In the past, common strategy to deal with the large data sets was the acquisition of powerful servers with high processing capacity. In a present day, due to rapid development of technology, any server will soon become dwarfed by just an ordinary PC. Therefore, the approach to this problem is shifted towards connecting a mass of standard computers into cluster whose performance is superior to a single powerful computer. Constant and rapid development of molecular genetic technology causes frequent shift in the approach to the research in the field of life sciences. Among other, development of new techniques speeds up data generation, thus setting up challenging demands in data processing, regards the quality control and analysis of big data sets. Meeting these ever-increasing demands requires the application of robust, efficient and fast-operating statistical tools. In order to achieve a successful collaboration between five self-contained institutions, dislocated resources will be connected by establishing the collaborative repository for data storage and information exchange.
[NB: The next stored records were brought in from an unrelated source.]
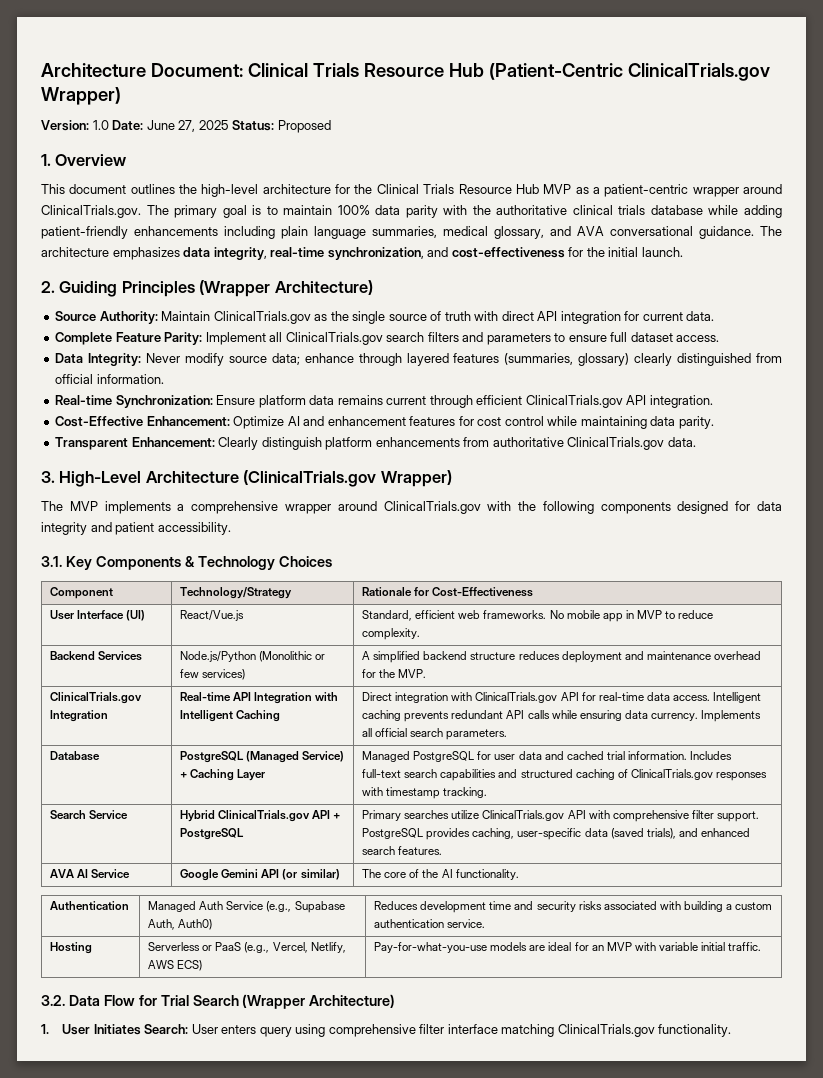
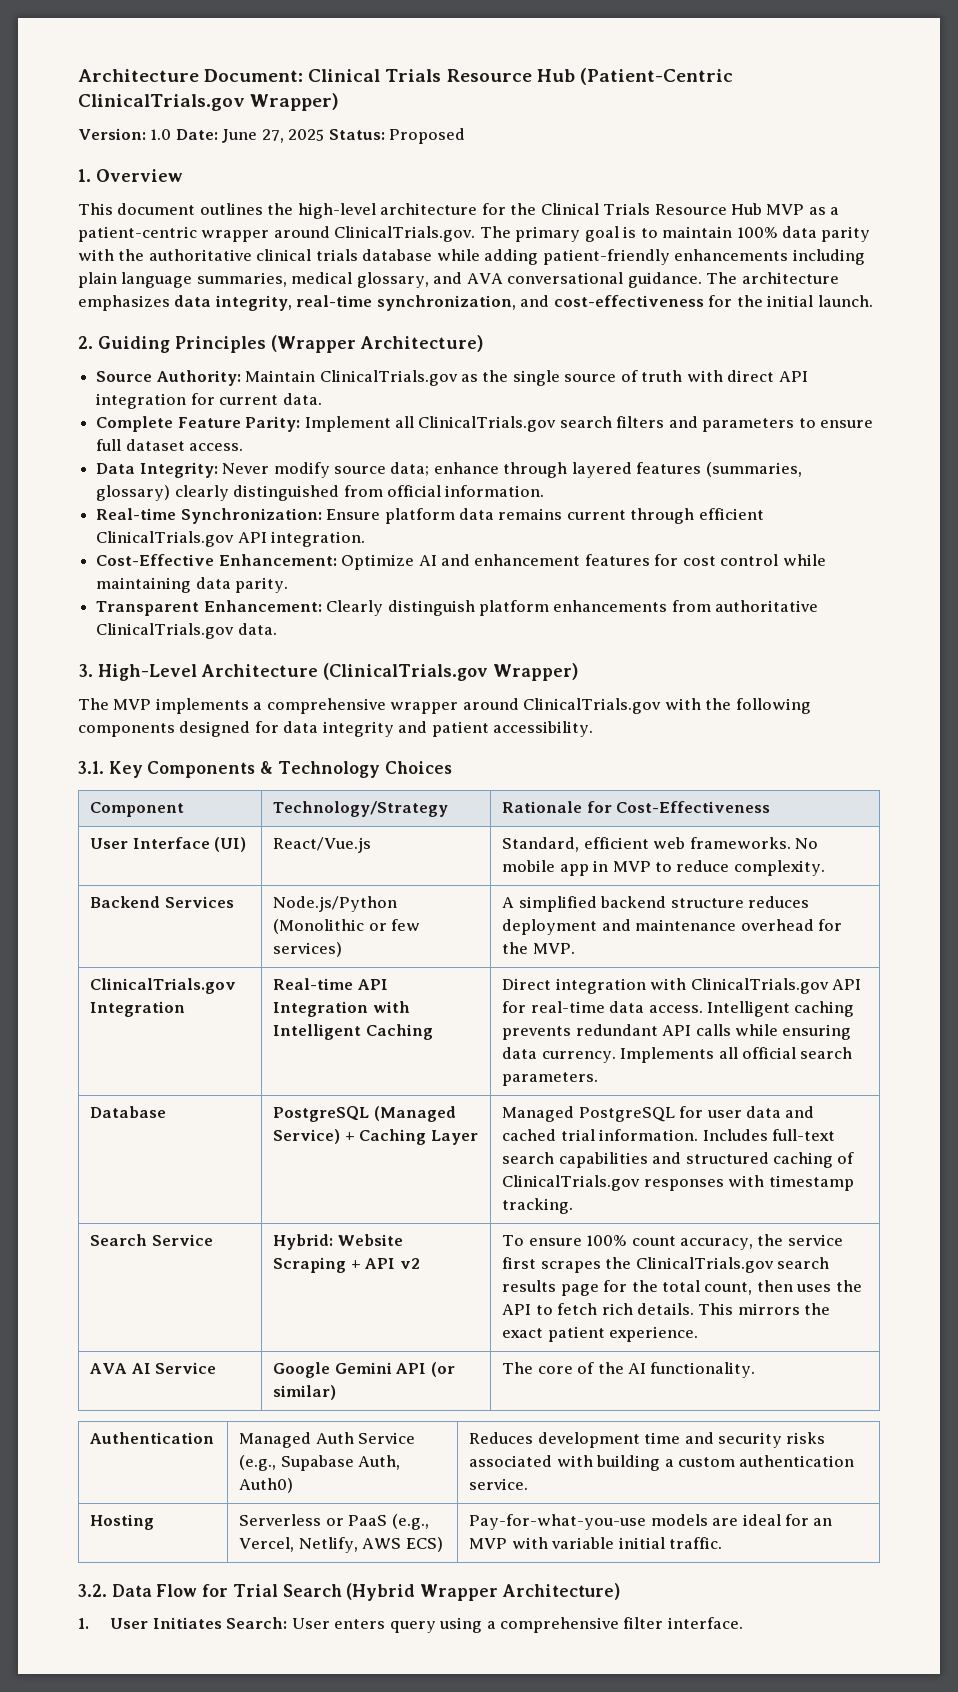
- Search Service | Hybrid ClinicalTrials.gov API + PostgreSQL | Primary searches utilize ClinicalTrials.gov API with comprehensive filter support. PostgreSQL provides caching, user-specific data (saved trials), and enhanced search features.
+ Search Service | Hybrid: Website Scraping + API v2 | To ensure 100% count accuracy, the service first scrapes the ClinicalTrials.gov search results page for the total count, then uses the API to fetch rich details. This mirrors the exact patient experience.
- 3.2. Data Flow for Trial Search (Wrapper Architecture)
+ 3.2. Data Flow for Trial Search (Hybrid Wrapper Architecture)
- 1. User Initiates Search: User enters query using comprehensive filter interface matching ClinicalTrials.gov functionality.
+ 1. User Initiates Search: User enters query using a comprehensive filter interface.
High computational demands have already created the need to relocate more demanding data processing operations to the “statistical” server acquired by University of Zagreb, Faculty of Agriculture, and recently, to University Computing Centre (SRCE) “Isabella” computational cluster. For further improvement of communication and information exchange, it is necessary to develop the user-friendly interface, as a gateway for an easy access to data queries and result reports. The main platform for data processing will be the “Isabella” cluster, because its availability and continuous expansion guarantee the full coverage of our needs.
Major objectives of the activities that will be carried out are the following:
Set up a cloud storage as a collaborative repository for data collection and information exchange between five institutions involved in the project,
Relocate the data management and analysis processes from servers and PCs to computer clusters, in order to comply with the increasing demands for computing power when handling big data sets.